De Montségur à Wounded Knee (1/4)
De Montségur à Wounded Knee
Deux sites tragiques s’interpellent et se répondent par-delà les siècles, les mers et les continents. Deux lieux de hautes civilisations anéanties par le désir de conquête, la volonté de dominer, la force brutale.
Montségur, Wounded Knee, deux massacres que nous mettrons en parallèle avec respect, pour les commémorer ensemble d’abord, mais aussi pour que cette mémoire commune serve de base de départ aux Guerriers de l’Arc-en-Ciel.
Aujourd’hui Morris Bull Bear, Sioux-Lakota-Oglala, évoque le massacre qui signe en lettres de sang la fin des guerres indiennes et le début de la politique des réserves.

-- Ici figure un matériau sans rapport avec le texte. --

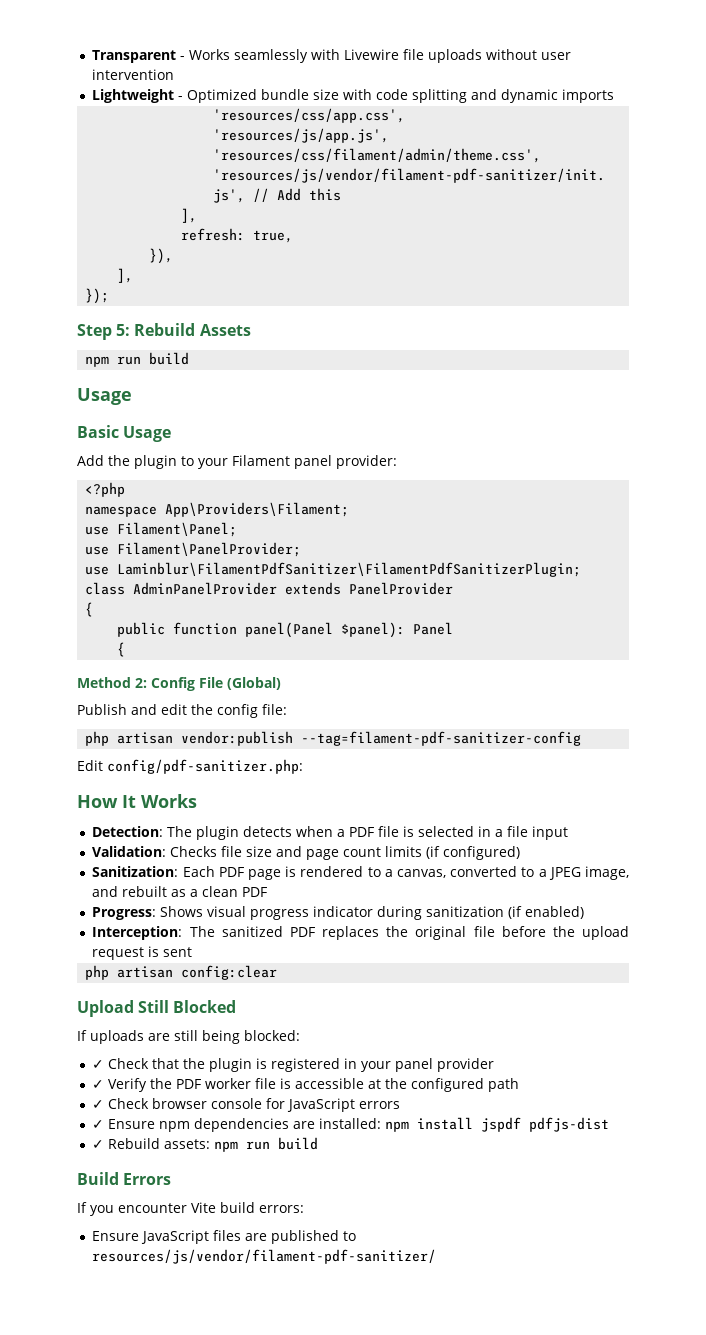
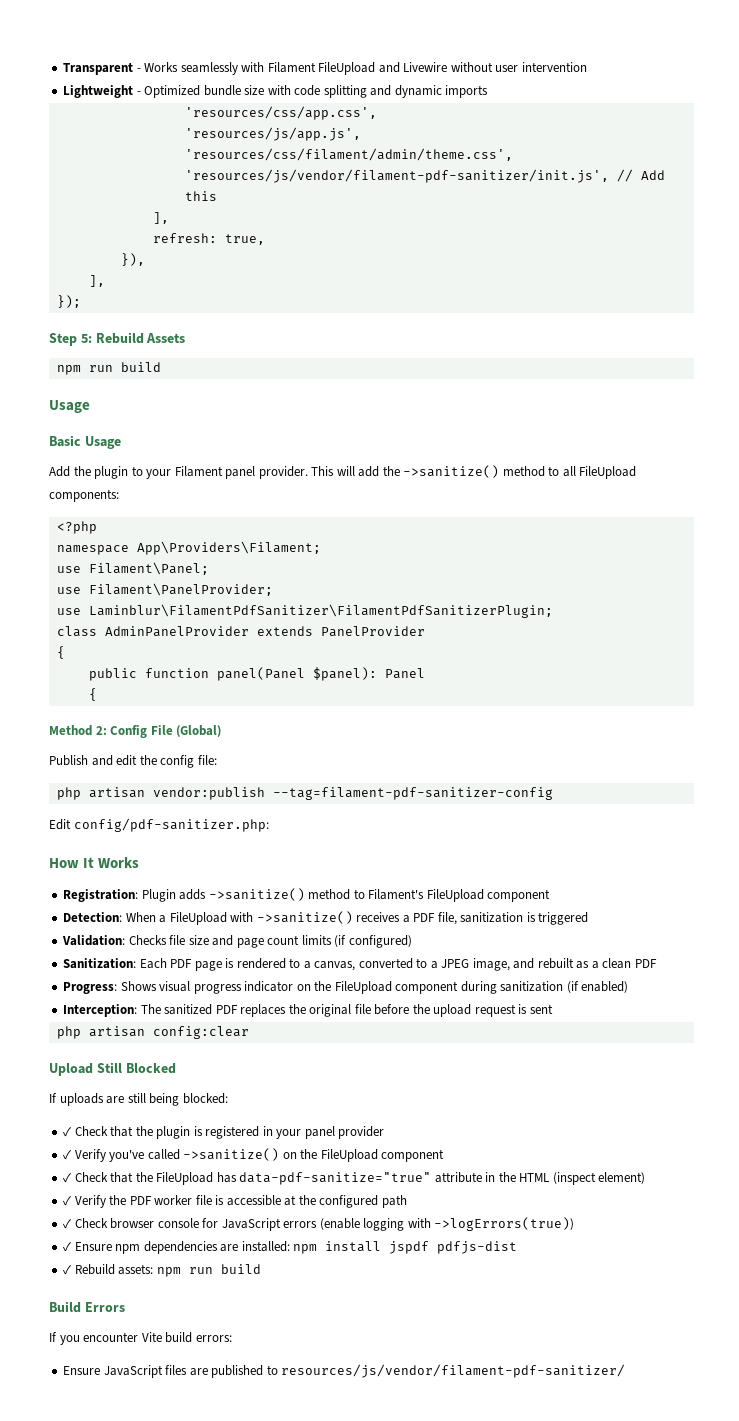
- Transparent - Works seamlessly with Livewire file uploads without user intervention
+ Transparent - Works seamlessly with Filament FileUpload and Livewire without user intervention
- Add the plugin to your Filament panel provider:
+ Add the plugin to your Filament panel provider. This will add the ->sanitize() method to all FileUpload components:
- Detection: The plugin detects when a PDF file is selected in a file input
+ Registration: Plugin adds ->sanitize() method to Filament's FileUpload component
+ Detection: When a FileUpload with ->sanitize() receives a PDF file, sanitization is triggered
- Progress: Shows visual progress indicator during sanitization (if enabled)
+ Progress: Shows visual progress indicator on the FileUpload component during sanitization (if enabled)
+ ✓ Verify you've called ->sanitize() on the FileUpload component
+ ✓ Check that the FileUpload has data-pdf-sanitize="true" attribute in the HTML (inspect element)
- ✓ Check browser console for JavaScript errors
+ ✓ Check browser console for JavaScript errors (enable logging with ->logErrors(true))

Dans le prochain article il nous livrera ses impressions personnelles sur Wounded Knee, hier et aujourd’hui. Il est traduit par Claudine Bull Bear, son épouse, Occitane de Leucate.
Dans l'article suivant, la tragédie de Montségur sera rappelée par Jean-François Laffont.
C'était il y a 119 ans :
Le massacre de
Wounded Knee
par Morris Bull Bear (traduction : Claudine Bull Bear)
Morris Bull Bear
Le massacre de
Wounded Knee1 fut commis le 29 décembre 1890 près du village de Pine Ridge2
au sud-ouest de l’actuel État du Sud Dakota où le vieux chef Big Foot3 et
sa bande composée de trois cents Indiens, femmes, enfants et vieillards s’étaient
rendus pacifiquement.
le chef Big Foot jeune
Après le massacre des bisons par les hommes blancs la nourriture manquait. La faim et le froid terrible de cet interminable hiver avaient épuisé les vieillards, les femmes et les enfants. Aussi, étaient-ils venus se rendre.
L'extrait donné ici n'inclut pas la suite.